The mind that had conceived the first trust, that could see New York stretching north to the Harlem, retained a grip upon reality, despite a childish preoccupation with the acquisitiveness which had controlled his character; but his stomach failed entirely, and the last few weeks of his existence—it scarcely deserves to be thought of as life—he was unable to retain any food except breastmilk. And it furnishes a key to his character that under such conditions he should have battled on, clinging to the breath that animated him as he had to the millions which soon must go to his son. It must have been a relief to others, if not to himself, when he finally owned defeat, not because he was willing to, but because he couldn’t help it.

That day Philip Hone sat down to his desk, fashioned a new quill and carefully traced what might well have served the dead man for an epitaph:

“March 29, 1848—John Jacob Astor died this morning, at nine o’clock, in the eighty-fifth year of his age; sensible to the last, but the material of life exhausted, the machinery worn out, the lamp extinguished for want of oil. Bowed down with bodily infirmity for a long time, he has gone at last, and left reluctantly his unbounded wealth. His property is estimated at $20,000,000, some judicious persons say $30,000,000; but, at any rate, he was the richest man in the United States in productive and valuable property; and this immense, gigantic fortune was the fruit of his own labor, unerring sagacity and far-seeing penetration. He came to this country at twenty years of age; penniless, friendless, without inheritance, without education, and having no example before him of the art of money-making, but with a determination to be rich, and ability to carry it into effect.”

The comfortable members of the community honestly mourned him; in the Five Points and the bestial slums along the waterfronts human beings who lived more sordidly than the horses in his stable snarled exultantly—the devil had got the old hunks. Those of them who were aware that he had landed in America as penniless as any starving Irisher from barren Donegal were disposed to condemn him the more for having turned his back upon his own class. A turn-coat, ould Astor. There was flaming talk in the Bowery bars; men said there were no less than twenty-five other millionaires in the city, nine more o’ the bloody scuts in Philadelphy. What was the counthry comin’ to? Well, there’d be a revolution, and to hell wid the aristocrats. Hang ’em to their doorsteps.

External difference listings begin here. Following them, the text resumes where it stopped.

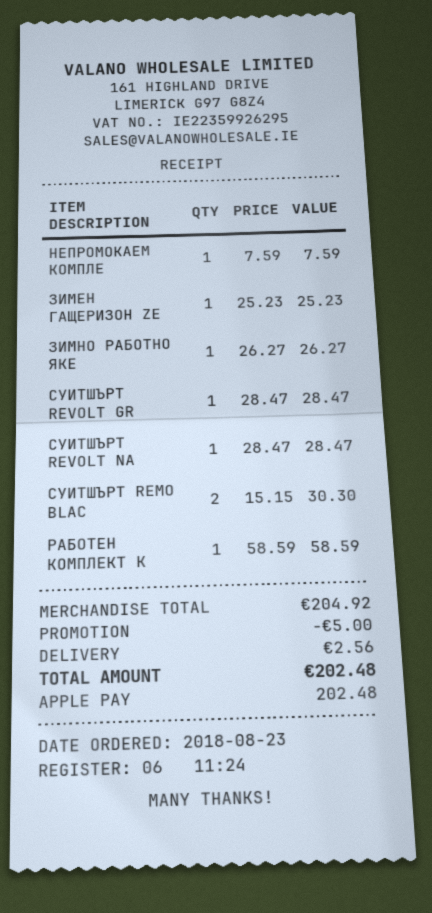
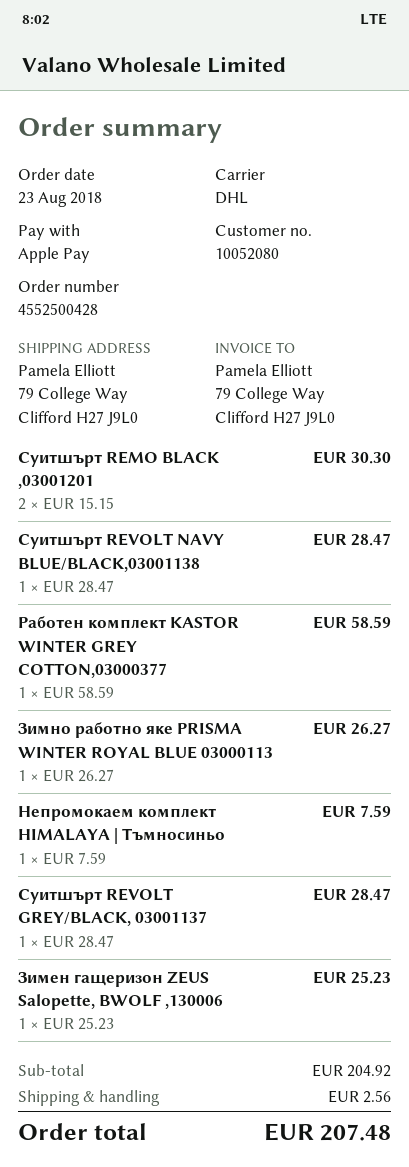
discount: 5.00 -> none
total: 202.48 -> 207.48

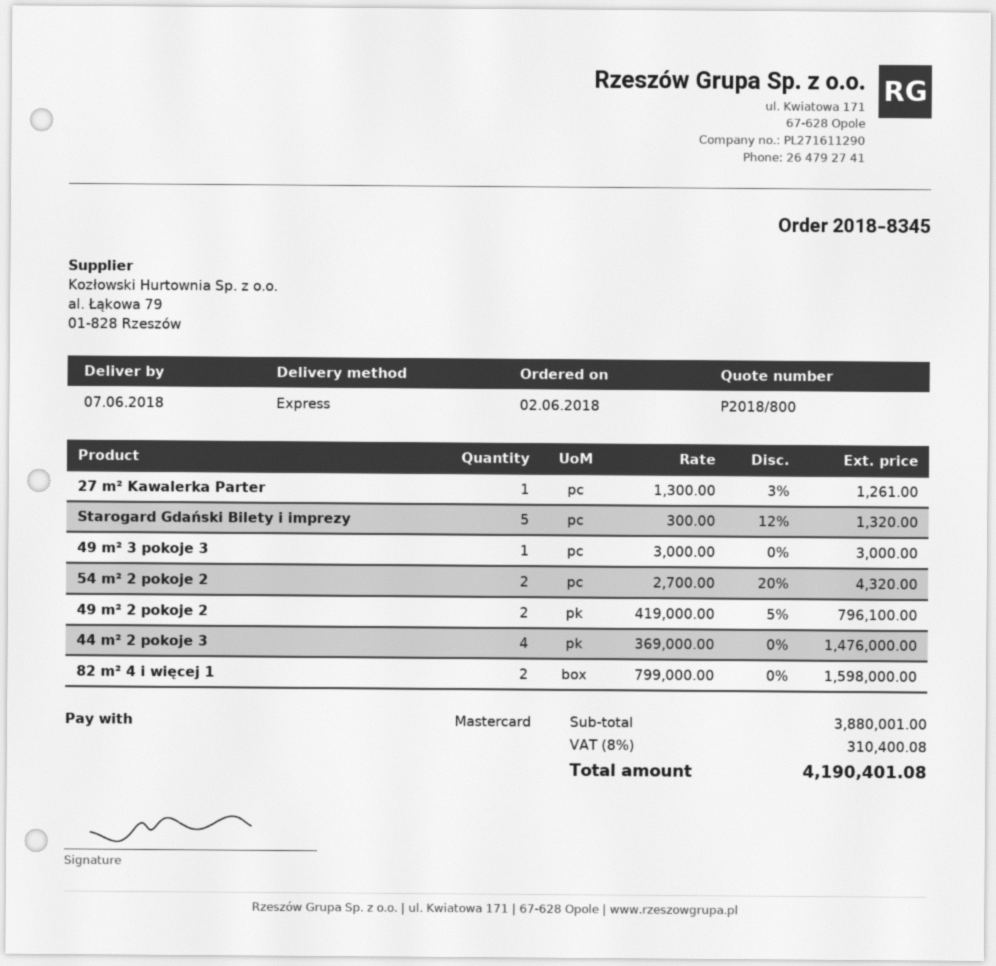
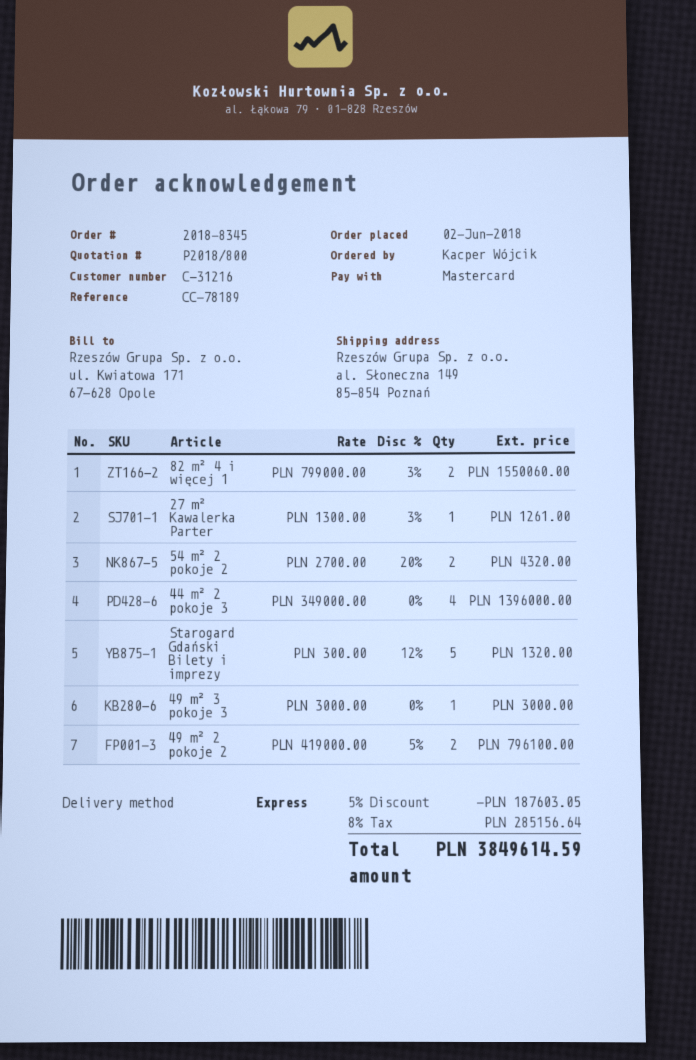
44 m² 2 pokoje 3: 4 x 369000.00 = 1476000.00 -> 4 x 349000.00 = 1396000.00
82 m² 4 i więcej 1: 2 x 799000.00 = 1598000.00 -> 2 x 799000.00 - 3% = 1550060.00
discount: none -> 5% = 187603.05
tax: 8% = 310400.08 -> 8% = 285156.64
total: 4190401.08 -> 3849614.59

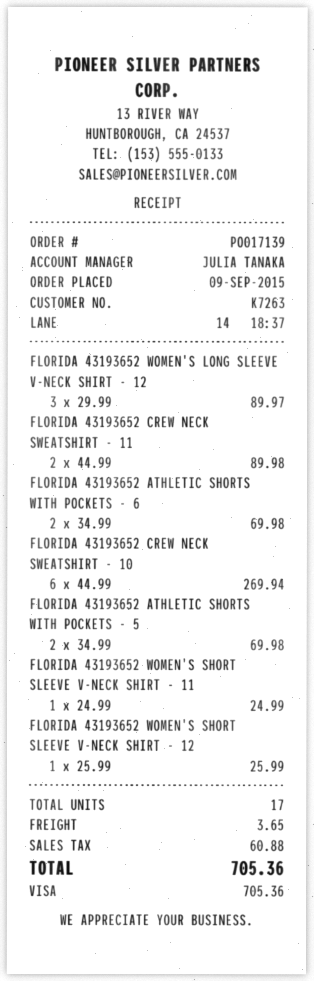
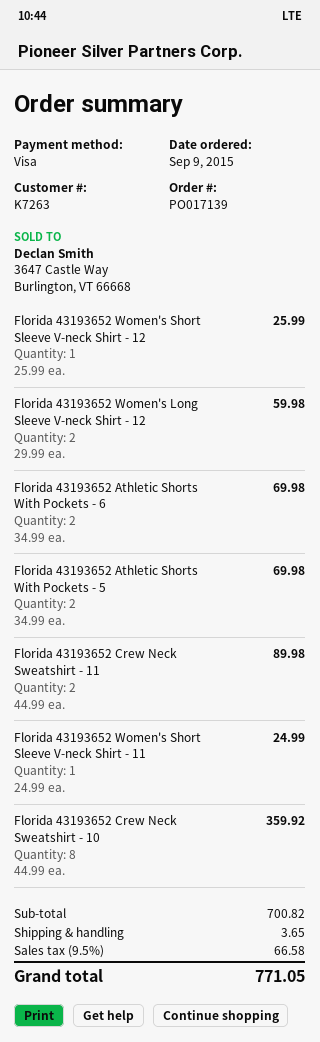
FLORIDA 43193652 WOMEN'S LONG SLEEVE V-NECK SHIRT - 12: 3 x 29.99 = 89.97 -> 2 x 29.99 = 59.98
FLORIDA 43193652 CREW NECK SWEATSHIRT - 10: 6 x 44.99 = 269.94 -> 8 x 44.99 = 359.92
tax: 60.88 -> 66.58
total: 705.36 -> 771.05

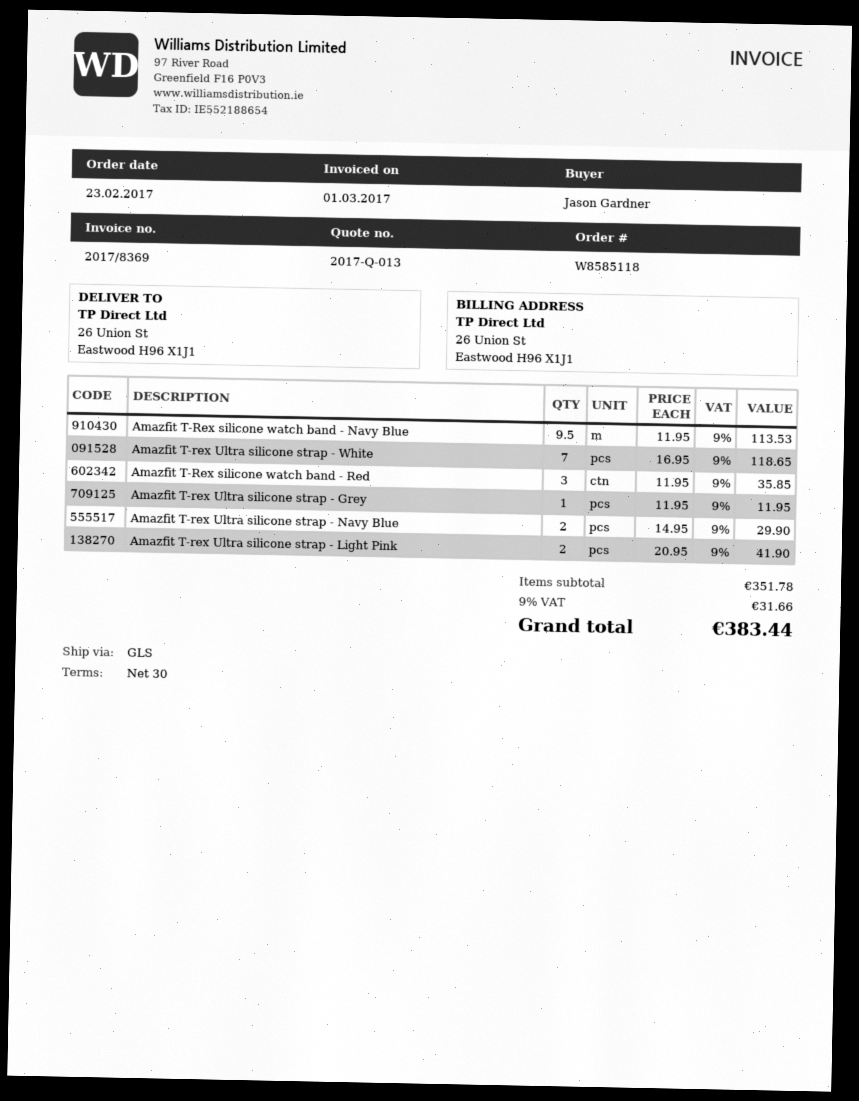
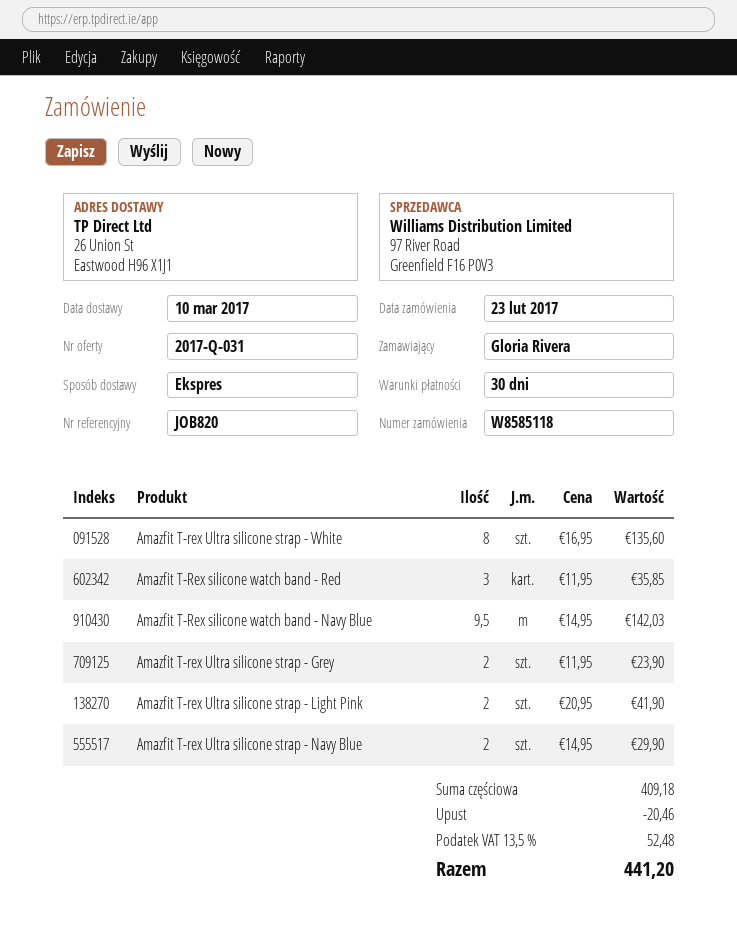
quote number: 2017-Q-013 -> 2017-Q-031
ordered by: Jason Gardner -> Gloria Rivera
shipping method: GLS -> express
Amazfit T-Rex silicone watch band - Navy Blue: 9.5 x 11.95 = 113.53 -> 9.5 x 14.95 = 142.03
Amazfit T-rex Ultra silicone strap - White: 7 x 16.95 = 118.65 -> 8 x 16.95 = 135.60
Amazfit T-rex Ultra silicone strap - Grey: 1 x 11.95 = 11.95 -> 2 x 11.95 = 23.90
subtotal: 351.78 -> 409.18
discount: none -> 20.46
tax: 9% = 31.66 -> 13.5% = 52.48
total: 383.44 -> 441.20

The elder Bennett spoke moderately for this element when he wrote in The Herald April 5:

“We give in our columns an authentic copy of one of the greatest curiosities of the age—the will of John Jacob Astor, disposing of property amounting to about twenty million dollars, among his various descendants of the first, second, third, and fourth degrees. . . . If we had been an associate of John Jacob Astor . . . the first idea that we should have put into his head would have been that one-half of his immense property—ten millions, at least—belongs to the people of the city of New York. During the last fifty years of the life of John Jacob Astor, his property had been augmented and increased in value by the aggregate intelligence, industry, enterprise, and commerce of New York, fully to the amount of one-half its value. The farms and lots of ground which he bought forty, twenty, and ten and five years ago, have all increased in value entirely by the industry of the citizens of New York. Of course, it is plain as that two and two make four that the half of his immense estate, in its actual value, has accrued to him by the industry of the community.”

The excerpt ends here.